Extracted entries Start Marker

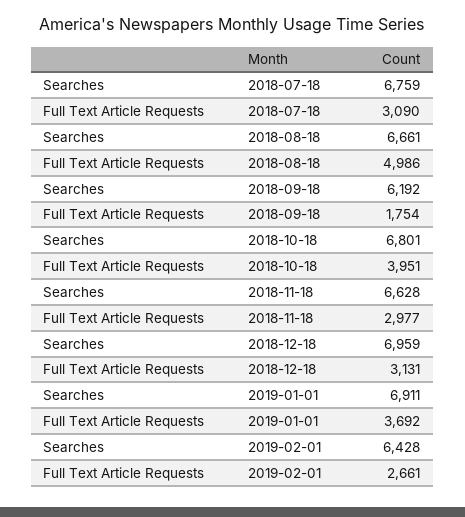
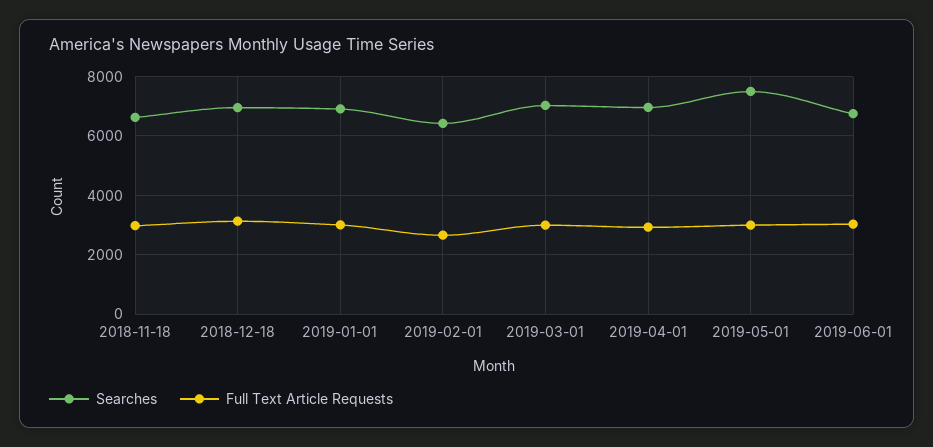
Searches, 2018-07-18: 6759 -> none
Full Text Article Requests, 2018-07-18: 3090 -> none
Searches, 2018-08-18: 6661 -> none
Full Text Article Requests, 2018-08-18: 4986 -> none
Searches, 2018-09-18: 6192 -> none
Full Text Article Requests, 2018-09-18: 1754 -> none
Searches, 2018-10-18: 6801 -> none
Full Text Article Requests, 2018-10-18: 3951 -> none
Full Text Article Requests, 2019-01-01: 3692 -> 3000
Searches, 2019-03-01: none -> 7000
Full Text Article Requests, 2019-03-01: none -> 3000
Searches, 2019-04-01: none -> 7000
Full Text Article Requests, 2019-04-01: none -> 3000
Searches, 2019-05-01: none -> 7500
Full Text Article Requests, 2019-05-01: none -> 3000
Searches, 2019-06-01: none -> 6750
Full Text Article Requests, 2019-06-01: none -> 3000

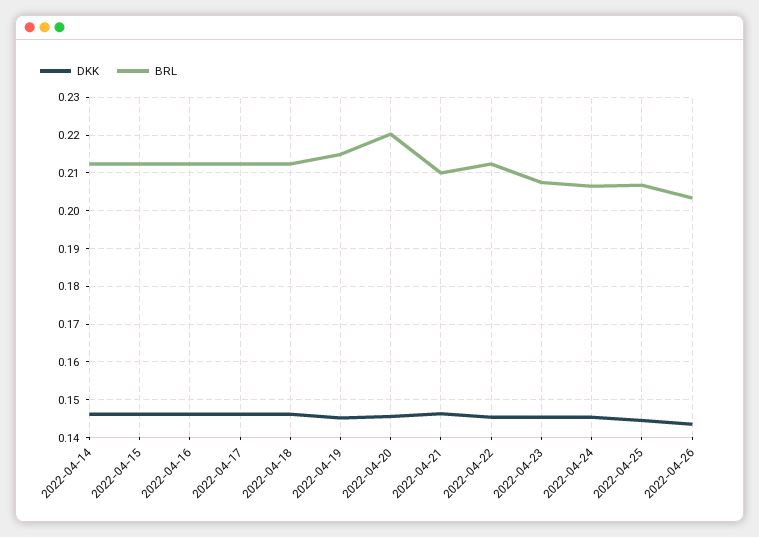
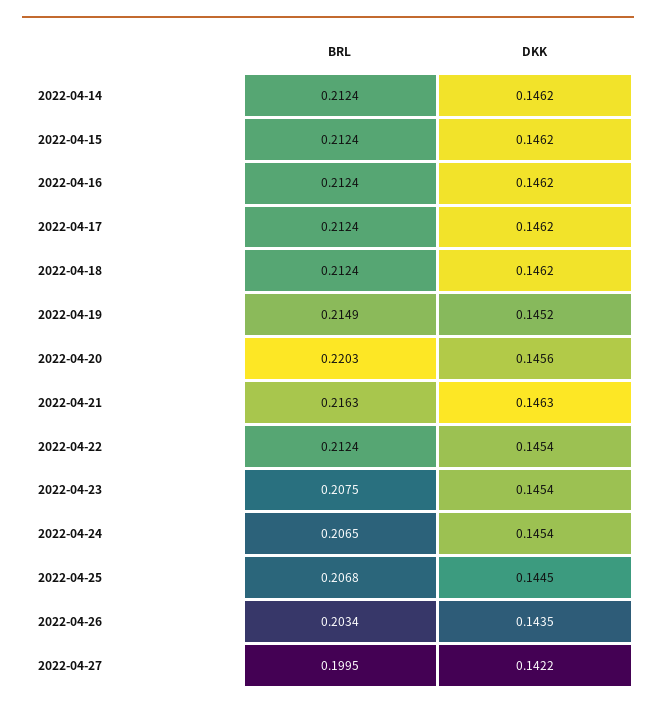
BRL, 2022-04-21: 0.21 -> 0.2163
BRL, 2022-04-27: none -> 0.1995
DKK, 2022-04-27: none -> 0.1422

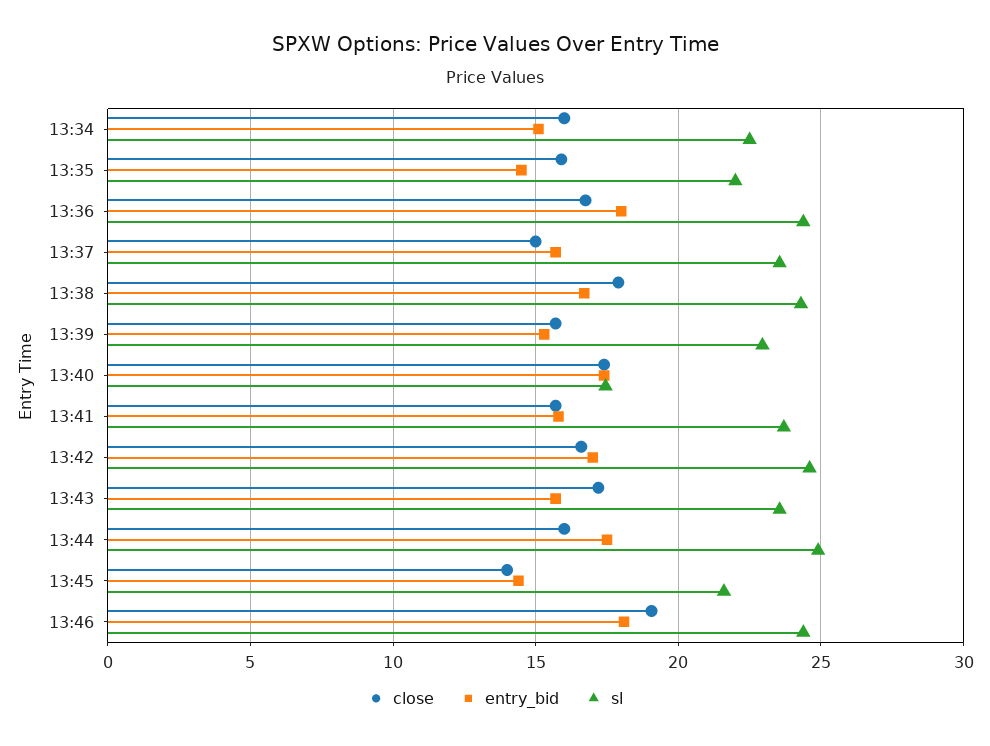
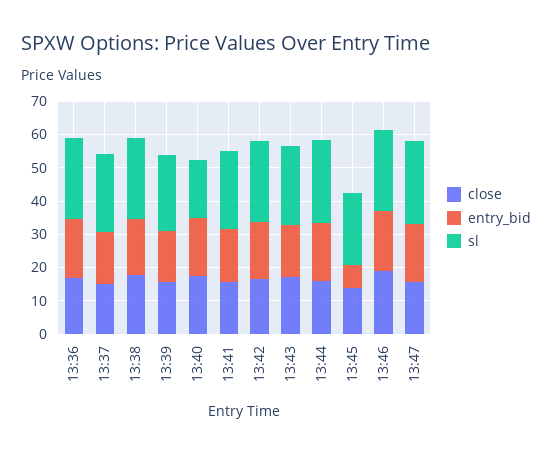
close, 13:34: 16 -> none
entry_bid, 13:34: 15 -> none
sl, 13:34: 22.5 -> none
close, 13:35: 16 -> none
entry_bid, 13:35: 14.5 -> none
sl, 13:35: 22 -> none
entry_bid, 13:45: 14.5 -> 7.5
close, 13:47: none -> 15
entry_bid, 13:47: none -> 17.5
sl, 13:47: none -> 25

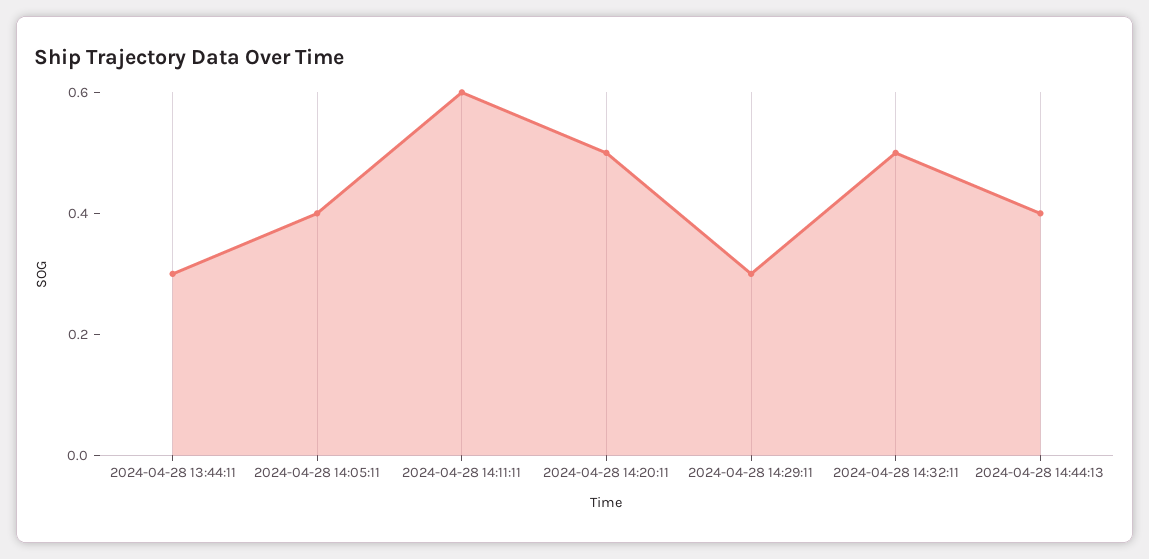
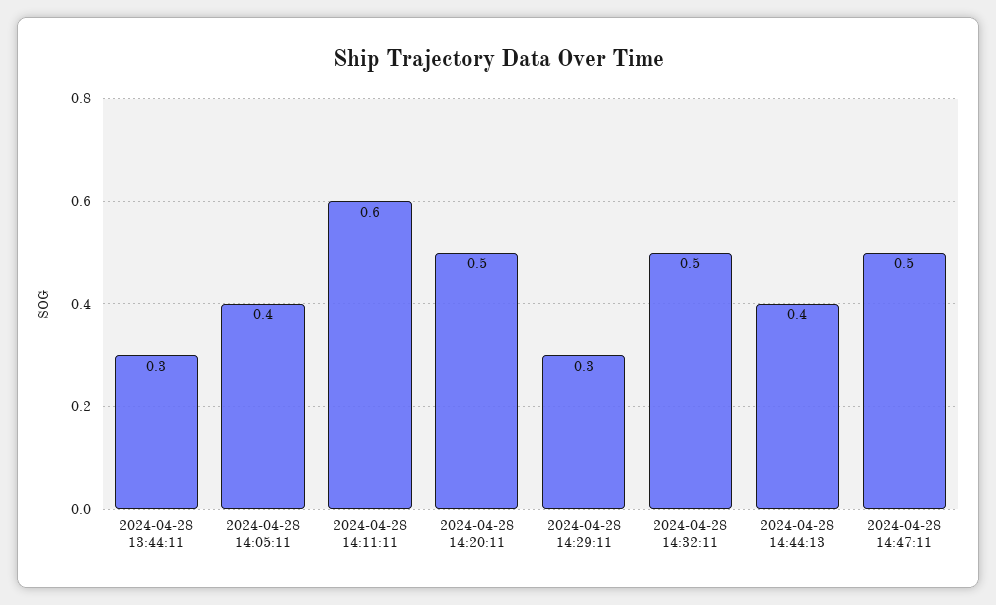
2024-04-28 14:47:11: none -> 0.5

Extracted entries End Marker
Extracted entries Start Marker

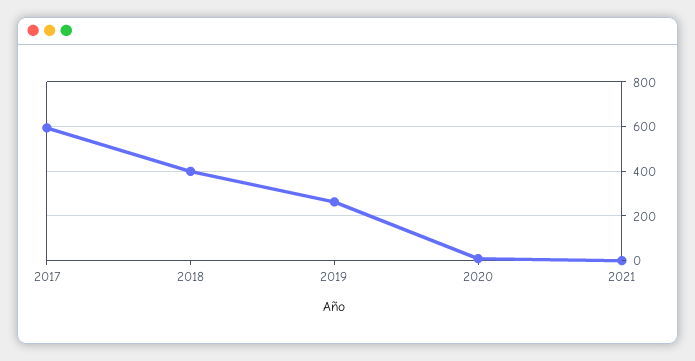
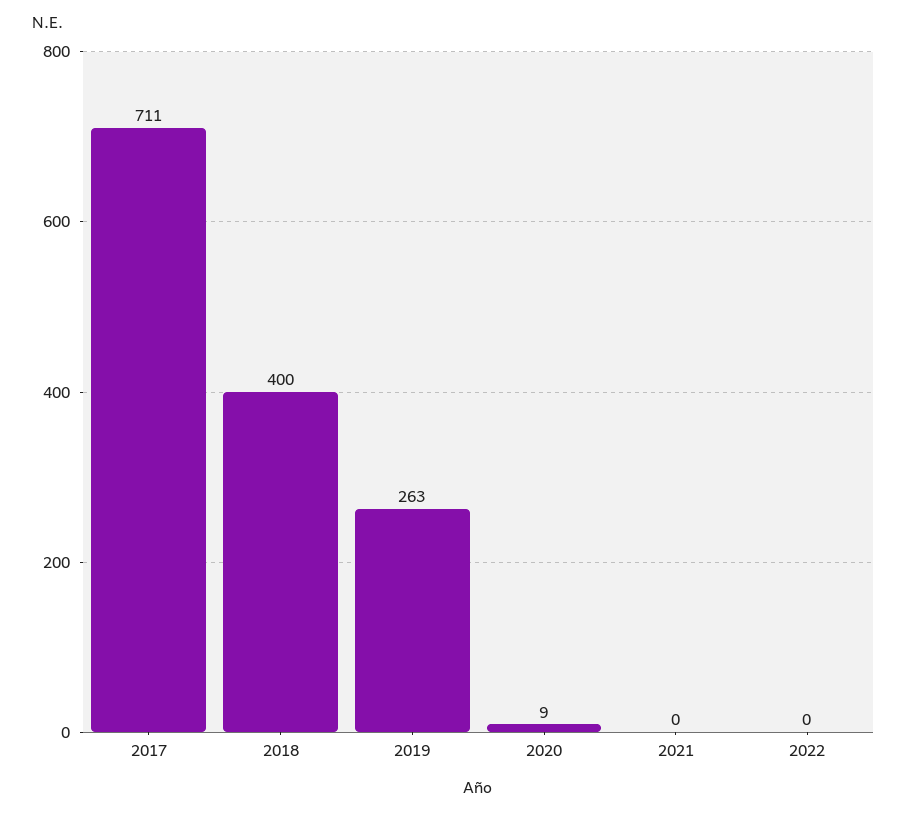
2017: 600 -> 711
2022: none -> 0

Extracted entries End Marker

▸ **Task requirements**: Above are records; repeat only the lines from the line with "sl, 13:34: 22.5 -> none" through the line with "2024-04-28 14:47:11: none -> 0.5", and leave pictures out.

▸ **Answer section**:
sl, 13:34: 22.5 -> none
close, 13:35: 16 -> none
entry_bid, 13:35: 14.5 -> none
sl, 13:35: 22 -> none
entry_bid, 13:45: 14.5 -> 7.5
close, 13:47: none -> 15
entry_bid, 13:47: none -> 17.5
sl, 13:47: none -> 25

2024-04-28 14:47:11: none -> 0.5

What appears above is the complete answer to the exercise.